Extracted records
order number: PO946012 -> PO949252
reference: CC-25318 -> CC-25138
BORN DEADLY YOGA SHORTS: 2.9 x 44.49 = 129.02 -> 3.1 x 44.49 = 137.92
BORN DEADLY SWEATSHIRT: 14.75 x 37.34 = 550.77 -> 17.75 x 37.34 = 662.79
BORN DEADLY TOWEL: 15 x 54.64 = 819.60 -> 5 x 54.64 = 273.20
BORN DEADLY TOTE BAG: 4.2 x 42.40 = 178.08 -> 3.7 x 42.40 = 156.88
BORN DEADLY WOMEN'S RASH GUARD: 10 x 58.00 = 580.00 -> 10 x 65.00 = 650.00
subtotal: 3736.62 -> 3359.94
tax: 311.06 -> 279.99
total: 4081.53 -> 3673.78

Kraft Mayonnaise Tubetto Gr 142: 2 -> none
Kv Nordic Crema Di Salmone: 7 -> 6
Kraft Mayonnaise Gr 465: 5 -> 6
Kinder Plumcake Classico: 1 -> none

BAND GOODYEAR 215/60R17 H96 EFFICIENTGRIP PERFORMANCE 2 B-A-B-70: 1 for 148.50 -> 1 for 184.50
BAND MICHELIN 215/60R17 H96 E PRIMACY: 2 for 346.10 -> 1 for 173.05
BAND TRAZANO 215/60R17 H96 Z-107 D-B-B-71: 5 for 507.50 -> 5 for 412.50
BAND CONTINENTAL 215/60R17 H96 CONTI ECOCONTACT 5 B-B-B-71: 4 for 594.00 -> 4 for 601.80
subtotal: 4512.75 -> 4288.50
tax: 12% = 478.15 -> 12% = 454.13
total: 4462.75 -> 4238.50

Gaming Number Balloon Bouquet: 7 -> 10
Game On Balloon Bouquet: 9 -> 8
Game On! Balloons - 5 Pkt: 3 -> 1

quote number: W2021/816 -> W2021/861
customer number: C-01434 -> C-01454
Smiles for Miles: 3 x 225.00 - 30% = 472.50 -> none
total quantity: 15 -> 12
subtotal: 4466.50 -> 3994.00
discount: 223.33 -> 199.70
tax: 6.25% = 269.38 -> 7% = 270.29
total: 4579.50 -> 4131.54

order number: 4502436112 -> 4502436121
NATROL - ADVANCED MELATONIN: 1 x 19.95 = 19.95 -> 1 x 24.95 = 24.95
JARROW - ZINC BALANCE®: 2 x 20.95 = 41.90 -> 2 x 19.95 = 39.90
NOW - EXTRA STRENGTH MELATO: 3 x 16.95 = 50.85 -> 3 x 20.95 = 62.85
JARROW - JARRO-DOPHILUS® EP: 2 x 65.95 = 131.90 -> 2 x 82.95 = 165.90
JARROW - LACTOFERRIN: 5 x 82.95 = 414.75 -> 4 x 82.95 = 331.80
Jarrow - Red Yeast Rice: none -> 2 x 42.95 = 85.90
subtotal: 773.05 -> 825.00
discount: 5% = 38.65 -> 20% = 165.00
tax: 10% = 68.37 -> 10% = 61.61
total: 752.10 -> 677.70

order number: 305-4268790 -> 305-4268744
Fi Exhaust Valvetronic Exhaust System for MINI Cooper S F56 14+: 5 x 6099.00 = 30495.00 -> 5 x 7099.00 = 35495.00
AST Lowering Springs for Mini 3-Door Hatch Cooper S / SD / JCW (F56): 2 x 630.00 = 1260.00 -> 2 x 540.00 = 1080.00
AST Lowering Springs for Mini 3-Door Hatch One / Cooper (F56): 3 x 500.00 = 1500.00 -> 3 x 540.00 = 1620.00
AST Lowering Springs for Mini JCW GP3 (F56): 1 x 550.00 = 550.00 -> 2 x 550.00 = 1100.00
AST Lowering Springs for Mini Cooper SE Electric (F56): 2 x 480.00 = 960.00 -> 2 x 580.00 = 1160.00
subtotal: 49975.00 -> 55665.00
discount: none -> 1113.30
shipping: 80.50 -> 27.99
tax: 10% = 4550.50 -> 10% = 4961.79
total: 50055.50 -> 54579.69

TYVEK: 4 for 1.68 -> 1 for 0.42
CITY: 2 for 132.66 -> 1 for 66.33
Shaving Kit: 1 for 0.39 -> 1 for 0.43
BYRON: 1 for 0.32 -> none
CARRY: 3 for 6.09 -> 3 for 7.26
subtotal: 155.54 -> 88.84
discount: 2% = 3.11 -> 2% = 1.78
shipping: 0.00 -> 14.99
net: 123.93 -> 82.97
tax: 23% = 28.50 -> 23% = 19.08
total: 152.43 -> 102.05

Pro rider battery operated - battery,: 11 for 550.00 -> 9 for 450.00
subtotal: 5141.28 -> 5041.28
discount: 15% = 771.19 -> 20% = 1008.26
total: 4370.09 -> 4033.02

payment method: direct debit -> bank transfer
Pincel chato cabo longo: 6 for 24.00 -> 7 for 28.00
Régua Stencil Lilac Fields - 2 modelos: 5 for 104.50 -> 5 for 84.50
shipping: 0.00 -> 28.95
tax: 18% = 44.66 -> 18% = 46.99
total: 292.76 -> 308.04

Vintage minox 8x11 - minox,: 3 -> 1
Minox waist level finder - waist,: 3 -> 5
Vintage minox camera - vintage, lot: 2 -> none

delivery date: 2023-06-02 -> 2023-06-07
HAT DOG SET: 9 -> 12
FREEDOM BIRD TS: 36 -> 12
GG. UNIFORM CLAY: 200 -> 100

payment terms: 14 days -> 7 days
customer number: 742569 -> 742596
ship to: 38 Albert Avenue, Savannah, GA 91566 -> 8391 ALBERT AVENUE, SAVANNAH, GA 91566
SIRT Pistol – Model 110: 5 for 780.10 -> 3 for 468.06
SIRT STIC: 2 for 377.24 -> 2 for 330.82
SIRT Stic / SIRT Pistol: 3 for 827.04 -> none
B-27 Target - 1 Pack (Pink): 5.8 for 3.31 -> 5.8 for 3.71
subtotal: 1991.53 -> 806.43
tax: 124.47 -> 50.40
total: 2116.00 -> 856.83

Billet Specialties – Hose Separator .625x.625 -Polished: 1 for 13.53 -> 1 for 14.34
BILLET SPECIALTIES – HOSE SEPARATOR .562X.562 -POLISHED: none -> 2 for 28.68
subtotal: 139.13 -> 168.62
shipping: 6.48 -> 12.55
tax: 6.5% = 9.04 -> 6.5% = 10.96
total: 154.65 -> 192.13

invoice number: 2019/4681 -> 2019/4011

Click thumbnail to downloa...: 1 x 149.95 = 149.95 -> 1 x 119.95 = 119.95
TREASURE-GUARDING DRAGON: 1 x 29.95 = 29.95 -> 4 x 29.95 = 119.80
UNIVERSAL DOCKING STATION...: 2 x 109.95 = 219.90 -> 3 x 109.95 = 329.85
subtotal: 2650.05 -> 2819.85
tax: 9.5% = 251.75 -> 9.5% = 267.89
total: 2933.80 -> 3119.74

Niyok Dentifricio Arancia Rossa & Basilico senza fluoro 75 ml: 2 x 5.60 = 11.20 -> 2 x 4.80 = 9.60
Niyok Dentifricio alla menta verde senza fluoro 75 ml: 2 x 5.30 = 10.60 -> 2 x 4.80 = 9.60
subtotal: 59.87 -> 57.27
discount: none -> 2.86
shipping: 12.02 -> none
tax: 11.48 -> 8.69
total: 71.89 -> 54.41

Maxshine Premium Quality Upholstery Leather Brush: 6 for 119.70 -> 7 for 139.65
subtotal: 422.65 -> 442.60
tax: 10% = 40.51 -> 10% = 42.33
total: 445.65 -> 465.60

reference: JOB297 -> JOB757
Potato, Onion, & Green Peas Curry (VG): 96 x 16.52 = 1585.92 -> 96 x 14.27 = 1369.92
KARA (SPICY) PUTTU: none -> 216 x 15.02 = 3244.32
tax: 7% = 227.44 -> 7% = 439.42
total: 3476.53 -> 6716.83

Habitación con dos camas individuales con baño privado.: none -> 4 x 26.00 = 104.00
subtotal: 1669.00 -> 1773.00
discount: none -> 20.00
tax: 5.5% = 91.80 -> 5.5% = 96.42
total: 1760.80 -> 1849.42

Task objective
Print the line that contains "TREASURE-GUARDING DRAGON: 1", then every later line of the entries above up to and including the last, all exactly as written.

Reply to the exercise
TREASURE-GUARDING DRAGON: 1 x 29.95 = 29.95 -> 4 x 29.95 = 119.80
UNIVERSAL DOCKING STATION...: 2 x 109.95 = 219.90 -> 3 x 109.95 = 329.85
subtotal: 2650.05 -> 2819.85
tax: 9.5% = 251.75 -> 9.5% = 267.89
total: 2933.80 -> 3119.74

Niyok Dentifricio Arancia Rossa & Basilico senza fluoro 75 ml: 2 x 5.60 = 11.20 -> 2 x 4.80 = 9.60
Niyok Dentifricio alla menta verde senza fluoro 75 ml: 2 x 5.30 = 10.60 -> 2 x 4.80 = 9.60
subtotal: 59.87 -> 57.27
discount: none -> 2.86
shipping: 12.02 -> none
tax: 11.48 -> 8.69
total: 71.89 -> 54.41

Maxshine Premium Quality Upholstery Leather Brush: 6 for 119.70 -> 7 for 139.65
subtotal: 422.65 -> 442.60
tax: 10% = 40.51 -> 10% = 42.33
total: 445.65 -> 465.60

reference: JOB297 -> JOB757
Potato, Onion, & Green Peas Curry (VG): 96 x 16.52 = 1585.92 -> 96 x 14.27 = 1369.92
KARA (SPICY) PUTTU: none -> 216 x 15.02 = 3244.32
tax: 7% = 227.44 -> 7% = 439.42
total: 3476.53 -> 6716.83

Habitación con dos camas individuales con baño privado.: none -> 4 x 26.00 = 104.00
subtotal: 1669.00 -> 1773.00
discount: none -> 20.00
tax: 5.5% = 91.80 -> 5.5% = 96.42
total: 1760.80 -> 1849.42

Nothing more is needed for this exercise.